German Chancellor Angela Merkel also raised her concerns about people protesting in the streets of Egypt, and urged Mubarak to avoid arresting them or reducing access to information, in an effort to stabilize the situation.
Meanwhile, Mustapha Kamel Nabli, the central bank governor of Tunisia, whose leader fled the country and quickly fanned the unrest in Egypt, said that ‘economic stability’ is one of the important factors that protestors are concerned about in Egypt, but added that it is a gradual process and will not come abruptly.
“It’s not just by having democracy that jobs will be created. It’s a gradual process,” he said.
Abdulla-Janahi Khalid, Chairman of Vision 3–an alliance of financial companies that is based in Bahrain, said that the ripples of change have spread across the Arab world where people want their governments to listen to their demands.
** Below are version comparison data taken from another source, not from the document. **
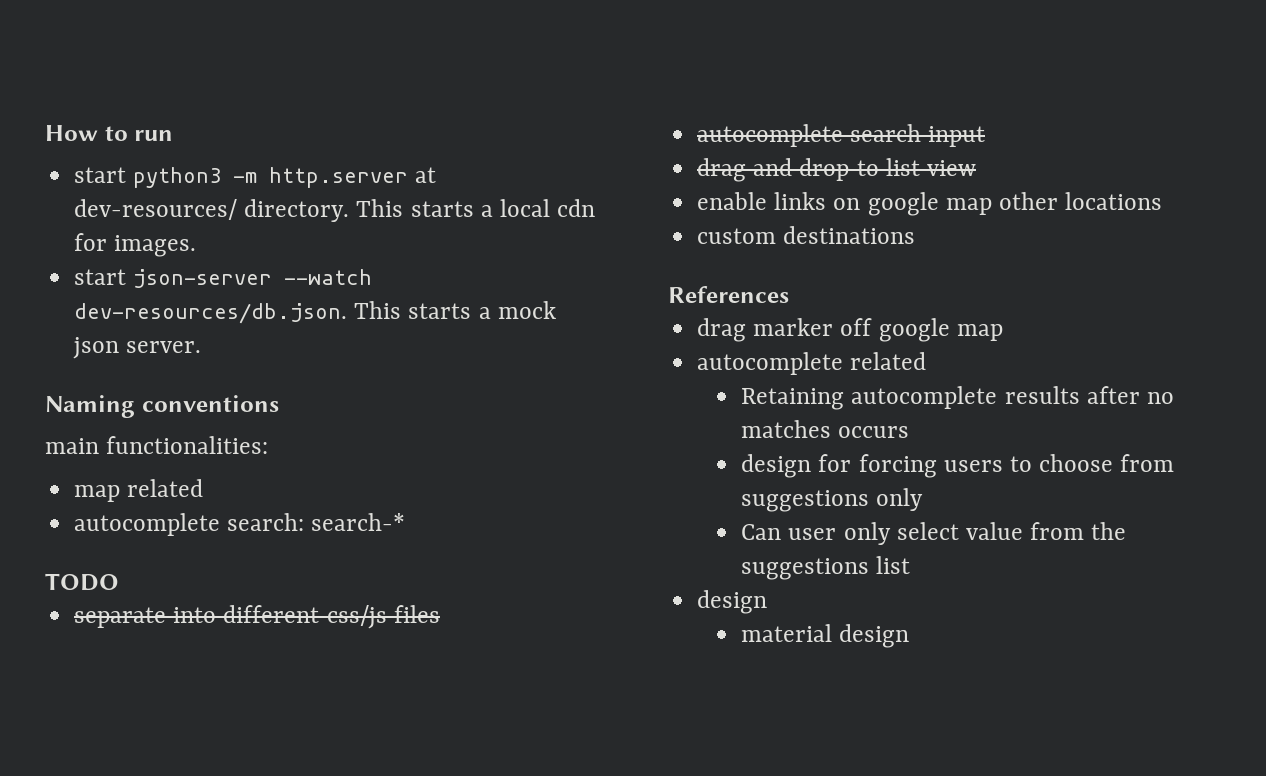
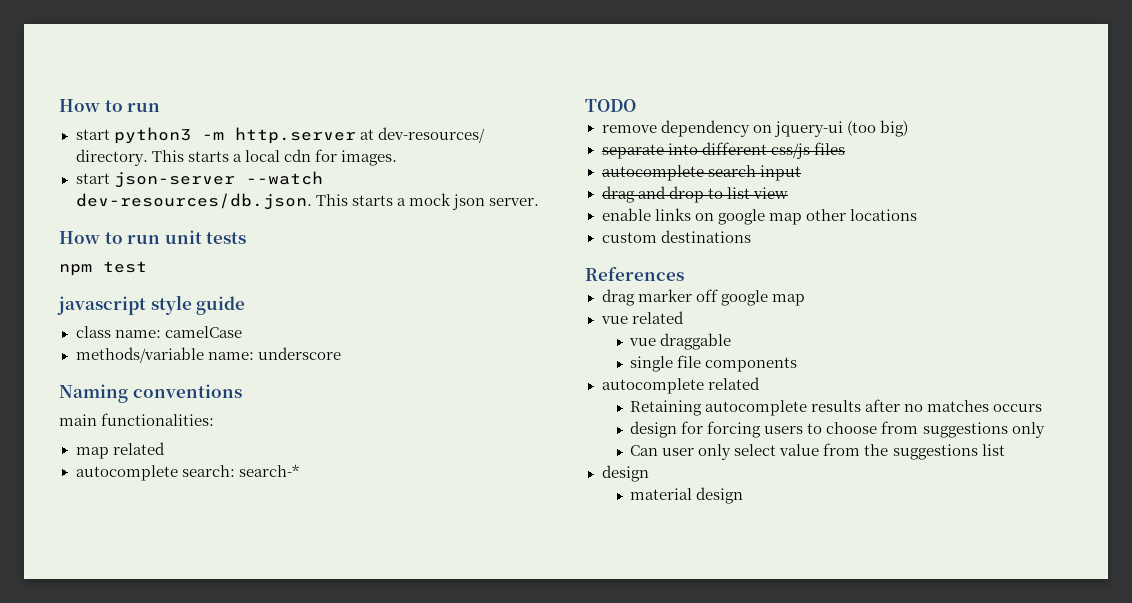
(202, 347) none -> [59,230,247,244] [59,261,147,276] [57,295,246,315] [75,326,242,338] [75,347,341,363] // How to run unit tests // npm test // javascript style guide // class name: camelCase // methods/variable name: underscore
(119, 582) none -> [601,120,908,137] // remove dependency on jquery-ui (too big)
(1003, 332) none -> [600,311,684,324] [629,333,732,350] [630,355,798,372] // vue related // vue draggable // single file components

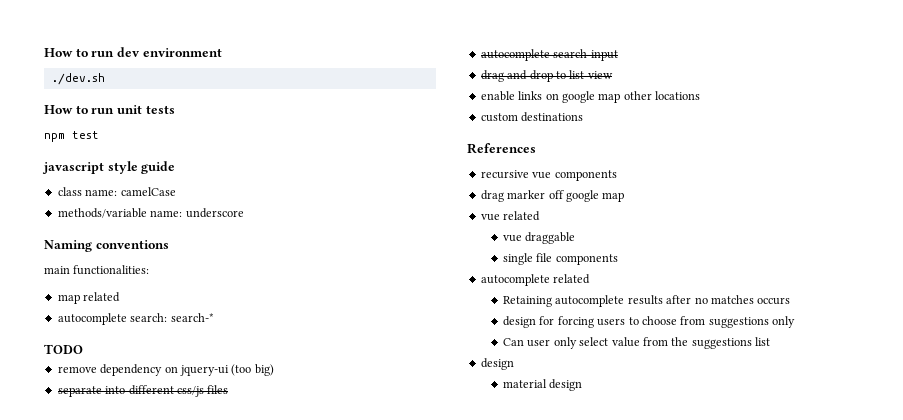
[59,99,161,112] [75,127,485,144] [75,149,397,166] [75,171,323,188] [75,193,539,210] How to run // start python3 -m http.server at dev-resources/ directory. This starts a local cdn for images. // start json-server --watch dev-resources/db.json. This starts a mock json server. -> [44,47,222,57] [51,73,105,85] How to run dev environment // ./dev.sh
(684, 274) none -> [480,170,617,181] // recursive vue components

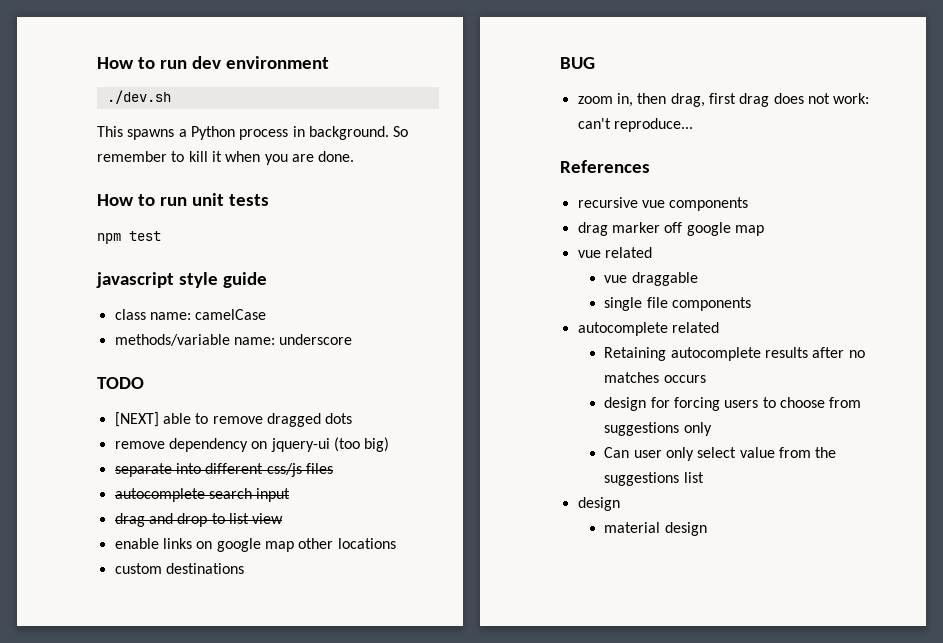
(105, 79) none -> [97,126,409,140] [97,151,355,165] // This spawns a Python process in background. So remember to kill it when you are done.
[44,240,169,252] [44,265,150,275] [57,292,121,304] [57,313,214,325] [44,344,83,354] Naming conventions // main functionalities: // map related // autocomplete search: search-* // TODO -> [97,377,144,389] [114,412,353,427] TODO // [NEXT] able to remove dragged dots
(584, 117) none -> [560,57,595,69] [577,93,870,107] [577,118,693,132] // BUG // zoom in, then drag, first drag does not work: can't reproduce...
“It’s not what people want. Across the Arab world, people just want to be listened to. They simply don’t want to be subjects any more,” the paper quoted him, as saying.
He further said that Arab elites should even give up the advantages that they have long held in order to help the masses to attain their goals.
“Without a real middle class, Arab society will have problems one way or another.
Elites like me will say, ‘Oh, we’re going to lose out,’ but we may have to lose out in order to give something back to ourselves,” Khalid added. (ANI)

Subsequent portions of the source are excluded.